Distributed AC Optimal Power Flow: A Scalable Solution for Large-Scale Problems
Xinliang Dai, Yuning Jiang, Yi Guo, Colin N. Jones, Moritz Diehl, Veit Hagenmeyer
TL;DR
This work tackles the scalability of large-scale AC OPF by developing a two-level distributed optimization framework that uses a barrier method to handle inequality constraints at the upper level and ALADIN to solve smoothed equality-constrained problems at the lower level. By condensing derivatives with the Schur complement and introducing distributed inertia correction, the approach reduces communication overhead while preserving convergence guarantees. The method demonstrates rapid convergence and competitive solution quality compared to centralized IPOPT on large benchmarks, highlighting its potential for privacy-preserving, scalable power-system optimization under the SPDM paradigm.
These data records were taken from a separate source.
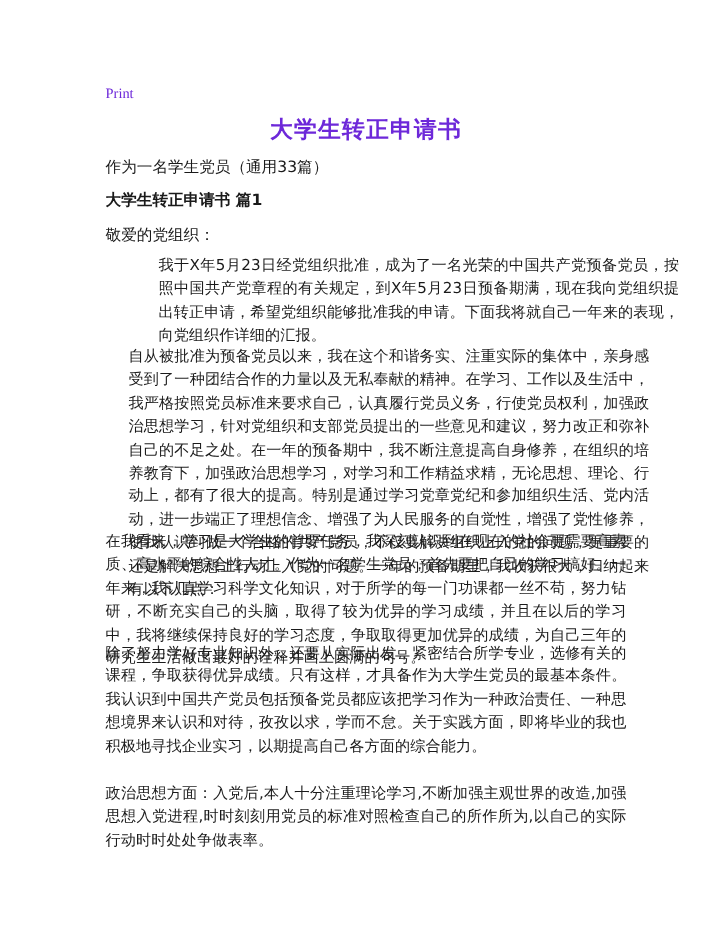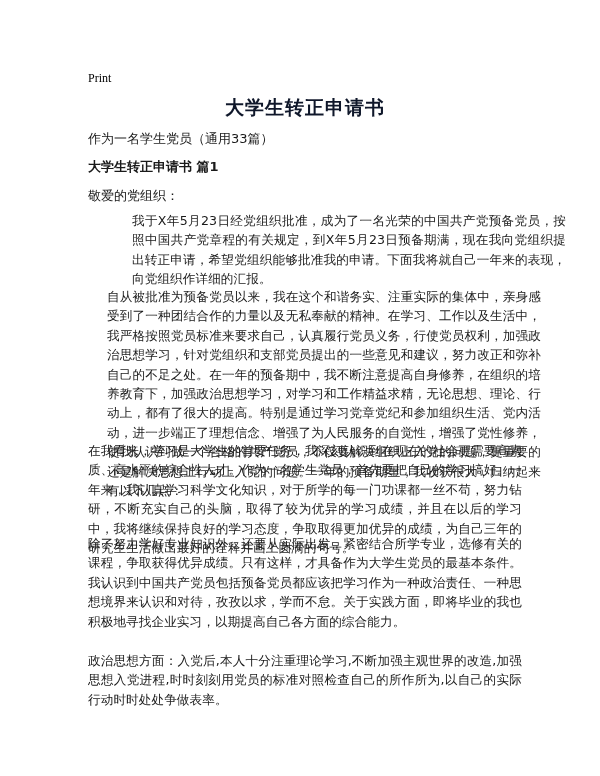--- a/index.html
+++ b/index.html
@@ -6,7 +6,7 @@
   body { width:600px; height:776px; overflow:hidden; position:relative;
          font-family:"DejaVu Sans", "Liberation Sans", sans-serif; color:#1a1a1a; }
   .page { position:absolute; left:88px; top:0; width:434px; }
-  .print { position:absolute; top:71px; left:0; font-family:"Liberation Serif", serif; font-size:12px; color:#000000; }
+  .print { position:absolute; top:71px; left:0; font-family:"Liberation Serif", serif; font-size:12px; color:#6d28d9; }
   .title { position:absolute; top:95px; left:0; width:434px; text-align:center; font-size:19px; font-weight:bold; color:#0f172a; letter-spacing:1px; }
   .subtitle { position:absolute; top:130px; left:0; font-size:13px; }
   .section-heading { position:absolute; top:158px; left:0; font-size:13px; font-weight:bold; }

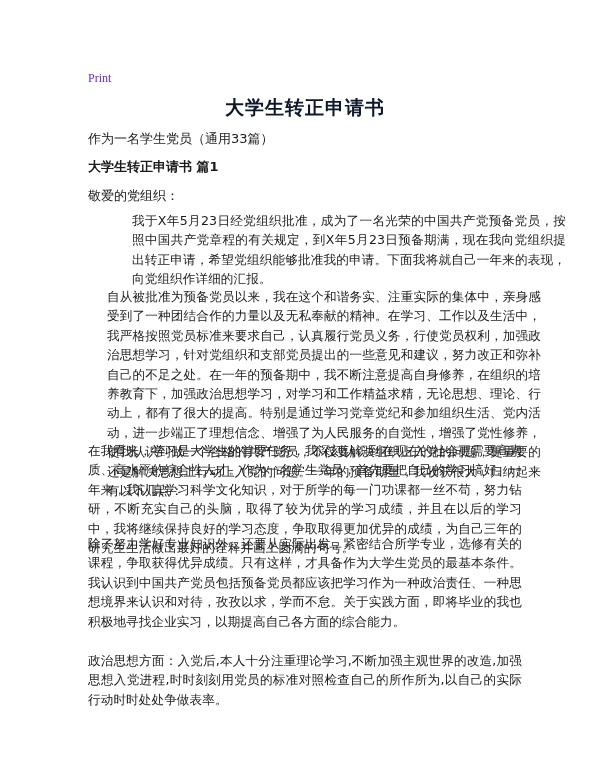--- a/index.html
+++ b/index.html
@@ -7,7 +7,7 @@
          font-family:"DejaVu Sans", "Liberation Sans", sans-serif; color:#1a1a1a; }
   .page { position:absolute; left:88px; top:0; width:434px; }
   .print { position:absolute; top:71px; left:0; font-family:"Liberation Serif", serif; font-size:12px; color:#6d28d9; }
-  .title { position:absolute; top:95px; left:0; width:434px; text-align:center; font-size:19px; font-weight:bold; color:#0f172a; letter-spacing:1px; }
+  .title { position:absolute; top:95px; left:0; width:434px; text-align:center; font-size:19px; font-weight:bold; color:#6d28d9; letter-spacing:1px; }
   .subtitle { position:absolute; top:130px; left:0; font-size:13px; }
   .section-heading { position:absolute; top:158px; left:0; font-size:13px; font-weight:bold; }
   .salutation { position:absolute; top:187px; left:0; font-size:13px; }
Practical results show favorable initialization speed and robust performance across diverse network decompositions and operating scenarios, underscoring the method’s applicability to real-world large-scale grids.
Abstract
This paper introduces a novel distributed optimization framework for large-scale AC Optimal Power Flow (OPF) problems, offering both theoretical convergence guarantees and rapid convergence in practice. By integrating smoothing techniques and the Schur complement, the proposed approach addresses the scalability challenges and reduces communication overhead in distributed AC OPF. Additionally, optimal network decomposition enables efficient parallel processing under the single program multiple data (SPMD) paradigm. Extensive simulations on large-scale benchmarks across various operating scenarios indicate that the proposed framework outperforms the state-of-the-art centralized solver IPOPT on modest hardware. This paves the way for more scalable and efficient distributed optimization in future power system applications.